“Via l’Imu sulla prima casa, risarcimento in posta dell’Imu pagata nel 2012, via l’Irap in 5 anni, via il finanziamento pubblico ai partiti”. Sono queste le proposte di Silvio Berlusconi, annunciate ieri nell’ex Fiera di Milano. “Anche un imbecille è in grado di inventare nuove tasse, soltanto chi è intelligente sa ridurre le spese”, ha aggiunto Berlusconi. Ilsussidiario.net ha parlato di queste proposte con l’economista ed ex ministro delle Finanze Francesco Forte.
In che modo Berlusconi riuscirà a mantenere le sue nuove promesse?
Quello presentato da Berlusconi è il programma più intelligente e più serio nell’attuale panorama politico. Chi afferma che tutto questo sarebbe fantasia, ignora che il condono svizzero, pur non rendendo 5 miliardi di euro l’anno in modo permanente, sicuramente ne rende 3,5. E’ quindi perfettamente compatibile con l’abolizione dell’Imu sulla prima casa, che costa questa stessa cifra, e con la restituzione dell’imposta versata nel 2012. Anche se il condono svizzero non rendesse 35 miliardi, ma per esempio 28, consentirà comunque di attuare le promesse sull’Imu.
Che cosa ne pensa della promessa di abolire l’Irap nell’arco di cinque anni?
E’ una proposta della quale rivendico la “paternità”, in quanto a suo tempo la depositai al gruppo parlamentare del Pdl, per poi ripresentarla in diverse occasioni tra cui anche di fronte a Confindustria. L’Irap sarebbe trasformata in due addizionali. La prima è l’imposta sulle società, per un valore del 4,5%, con la conseguenza di impegnarsi a ridurre di altrettanto l’imposta dello Stato, in modo che alle regioni rimanga lo stesso gettito. La seconda addizionale che nascerebbe dall’Irap sarebbe relativa ai costi del lavoro, sempre del 4,5%, con l’obbligo per lo Stato di ridurre questo onere sempre nell’arco di cinque anni.
In che modo sarebbe possibile compensare i costi del taglio dell’Irap?
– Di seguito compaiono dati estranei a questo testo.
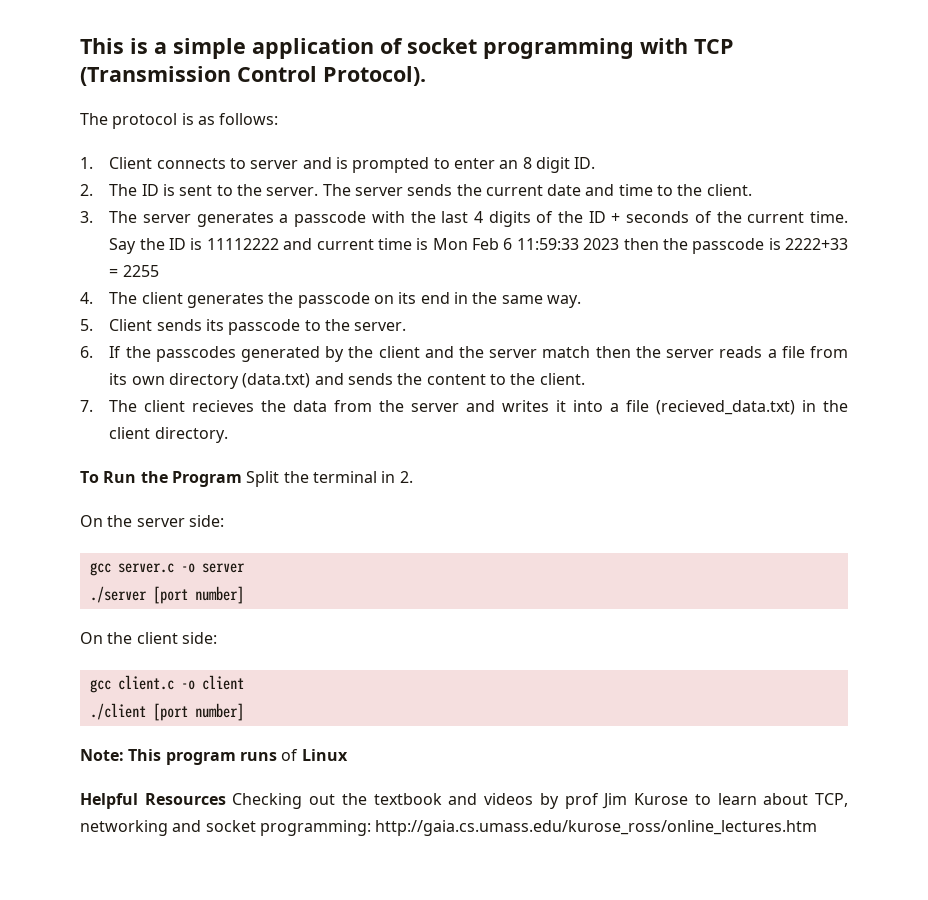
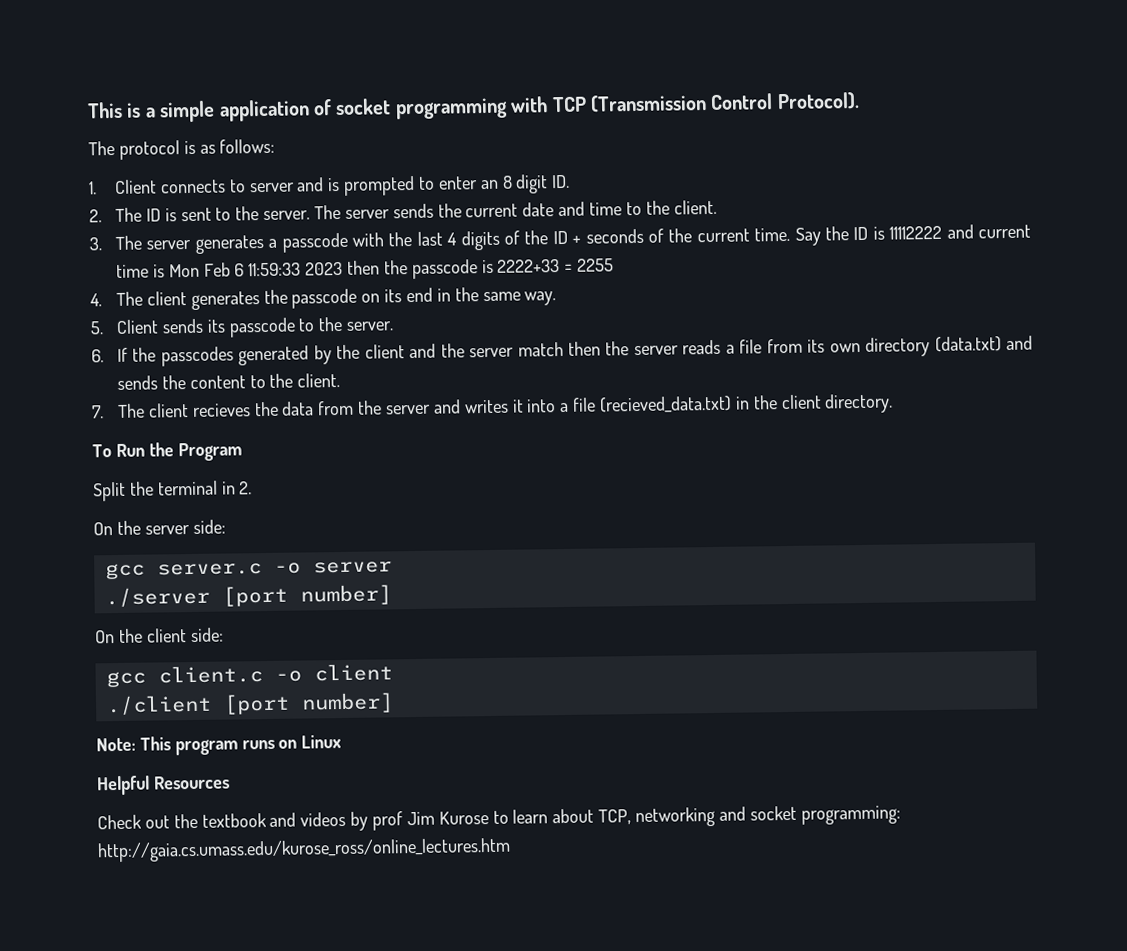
- To Run the Program Split the terminal in 2.
+ To Run the Program
+ Split the terminal in 2.
- Note: This program runs of Linux
+ Note: This program runs on Linux
- Helpful Resources Checking out the textbook and videos by prof Jim Kurose to learn about TCP, networking and socket programming: http://gaia.cs.umass.edu/kurose_ross/online_lectures.htm
+ Helpful Resources
+ Check out the textbook and videos by prof Jim Kurose to learn about TCP, networking and socket programming: http://gaia.cs.umass.edu/kurose_ross/online_lectures.htm

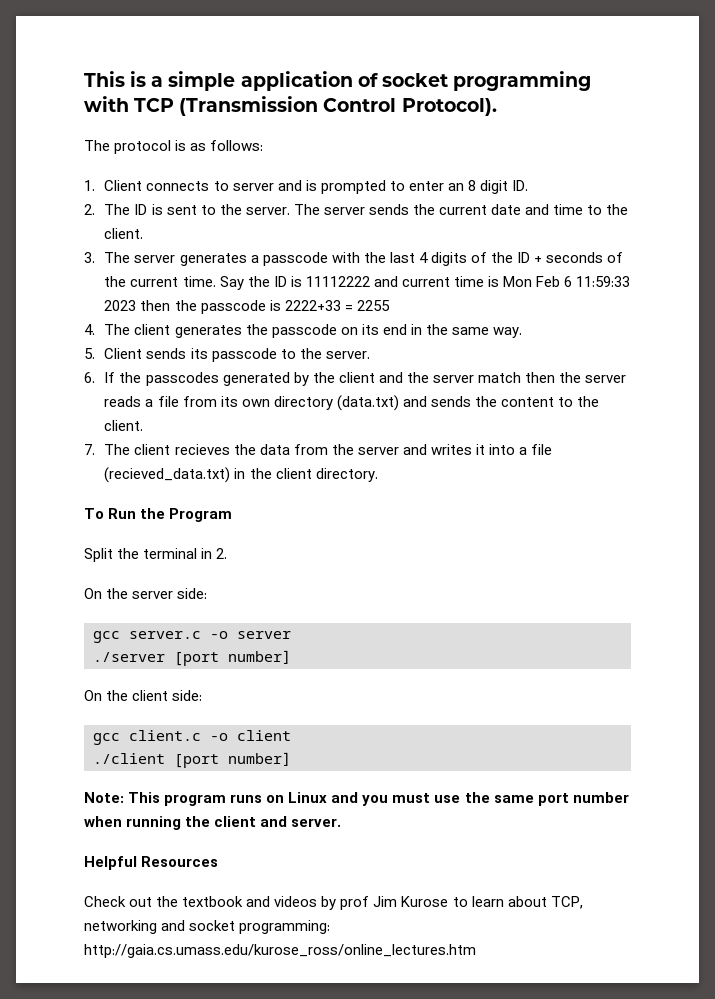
- Note: This program runs on Linux
+ Note: This program runs on Linux and you must use the same port number when running the client and server.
Questo onere si può ridurre in parte mediante il fatto che l’imposta sarebbe pari al 27% complessivo e si detrarrebbe il costo del lavoro trasformato in contributo sociale, sia dalla tassazione dello Stato che da quella degli enti locali. In questo modo il 27% di questo onere del 4,5% sarebbe eliminato. Il restante 3% sarebbe eliminato mediante la riduzione degli oneri sociali extra pensione. E’ inoltre possibile una revisione dei contributi Inail, che sono diventati eccessivi, e prendendo inoltre una quota dai contributi per la cassa integrazione, che può essere in parte trasformata in indennità di disoccupazione a carico dell’erario. Il risultato generale sarebbe quello di abolire l’Irap, lasciando però, a differenza di quanto avviene nell’attuale schema, alle Regioni il finanziamento della sanità e la possibilità di manovrare questo tributo in un’ottica federalista.
E quindi?
Ciò genererebbe una riduzione del costo del lavoro del 4,5%, e un abbassamento della tassazione del reddito delle imprese che è estremamente importante. Per le imprese internazionali si tratta di una cifra estremamente elevata, perché con l’attuale normativa non possono detrarre il contributo Irap del costo del lavoro dall’imposta personale sul reddito, mentre così potrebbero farlo.
Berlusconi è stato capo del governo per tre volte, ma non è stato in grado di ridurre la spesa pubblica. Perché dovremmo credergli quando promette di abbassare le tasse?
In primo luogo questo non è esatto. Risulta dalle analisi che una riduzione della spesa pubblica è stata attuata, ma quest’ultima è poi aumentata quando è incominciata la congiuntura negativa. Nel 1995 Berlusconi propose una riforma strutturale delle pensioni, tramite la quale la spesa pubblica si sarebbe ridotta in modo significativo. In tutta risposta la Cgil organizzò uno sciopero generale, con rovesciamento del governo e la sua sostituzione da parte di Lamberto Dini. Non è quindi vero che Berlusconi non tentò di abbassare la spesa pubblica, ma fu sconfitto perché aveva provato a farlo. Allo stesso modo, in passato ha già mantenuto la promessa di ridurre le tasse, in quanto ha abolito l’Ici sulla prima casa. Così come, grazie alla legge Biagi, ha mantenuto quanto promesso nel contratto con gli italiani dove si parlava di introdurre un milione di nuovi posti di lavoro.